ASIC has rejected the view that off-market share buy-backs, where part of the price is treated as a franked dividend, were a breach of the Corporations Act.
In ASIC’s view, no part of the amount paid by a company to buy-back a share is a dividend for Corporations Act purposes, even though it might be taxed as a dividend. the fact that part of the buy-back price is attributable to:
• retained earnings;
• deemed to be a dividend for tax purposes; or
• franked under the dividend imputation system,
does not make it a dividend for company law purposes.
ASIC also believes that the provision in the Act that says each share in a class has the same dividend rights does not apply to a payment made to buy back a share. A dividend, for the purpose of that provision, is a distribution of profits as a reward to shareholders as the ongoing equity owners. In a buy-back, on the other hand, participating shareholders agree to give up ownership in return for a lump sum payment. The timing, composition and calculation of that payment is not made from rights in the constitution, but from the buy-back agreement made with the company. The fact that some or all of the funds used might otherwise have been available for paying dividends does not make the payment a dividend. The dividend and buy-back regimes operate quite separately.
There has been a clear and public enunciation of the negative implications of off-market buy-backs for ‘retail’ shareholders. An off-market buy-back at below prevailing market prices is unattractive to a ‘retail’ shareholder on a normal tax rate. This means they generally do not participate, but see lower tax-paying shareholders receiving very large distributions of franking credits, as well as a capital loss against which other capital gains can be offset. This is regarded by opponents of such buy-backs as inequitable and discriminatory, particularly when there are other ways that excess share capital can be returned.

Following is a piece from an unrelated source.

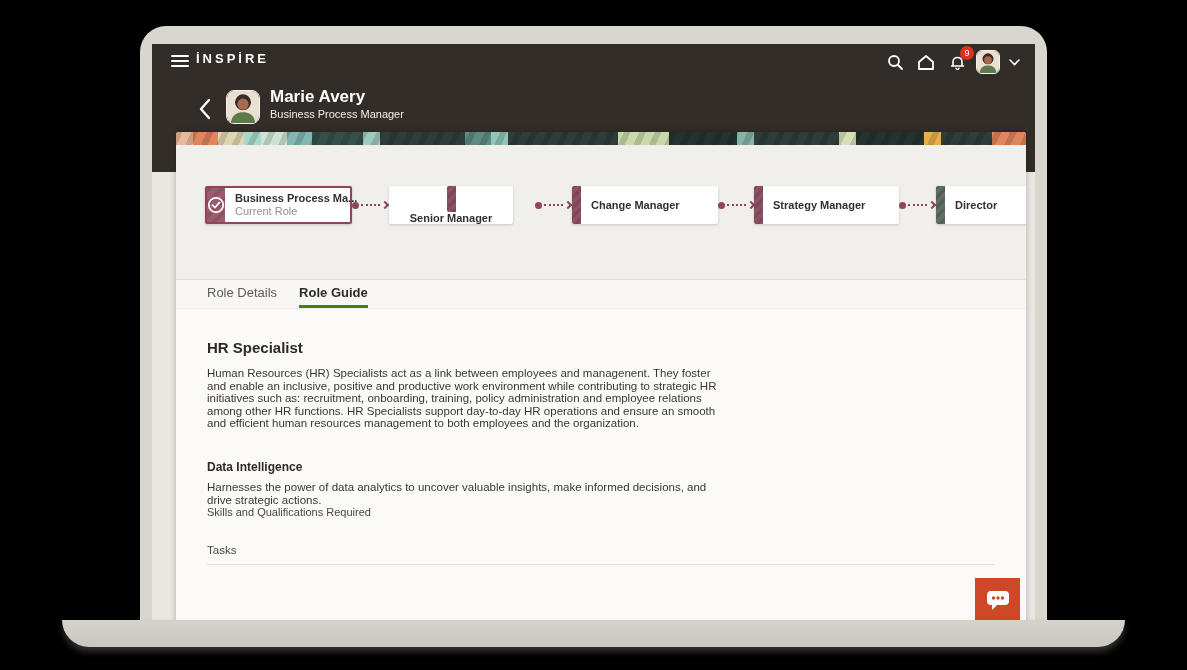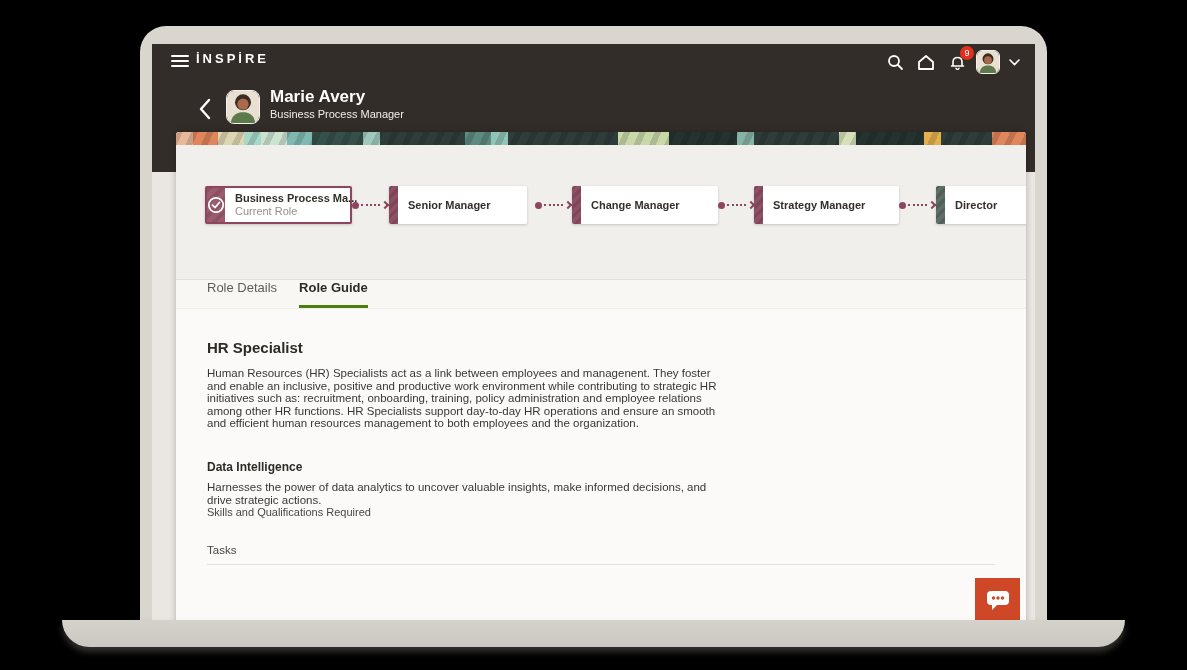"Senior Manager" div.role-card { flex-direction: none -> column; width: 138px -> 124px }
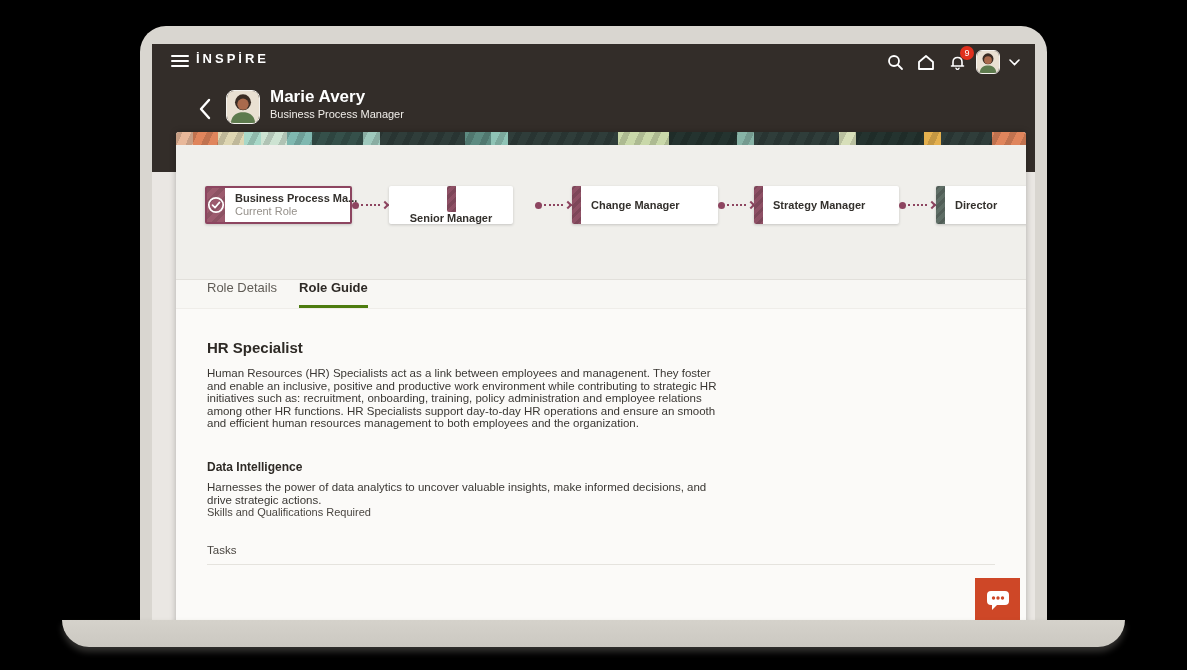"Role Details" .tab-bar { align-items: none -> flex-end }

On the other hand, the company can benefit from off-market buy-backs because the greater the tax advantage to certain shareholders, the more likely it is that the company can buy back shares at below prevailing market prices. This is not achievable in an on-market buy-back. Also, it must be assumed that the success of recent off-market buy-backs means that many shareholders are not opposed to them.
The question of whether an off-market share buy-back is appropriate for a company is a matter for directors. ASIC would consider intervening in cases where it believed directors were in breach of their duties (eg. by having regard to the interests of low-tax paying shareholders) or, for example, where the information given to shareholders about the buy-back was misleading or otherwise defective. ASIC would also consider intervention if it found the view that a buy-back were conducted for an improper purpose.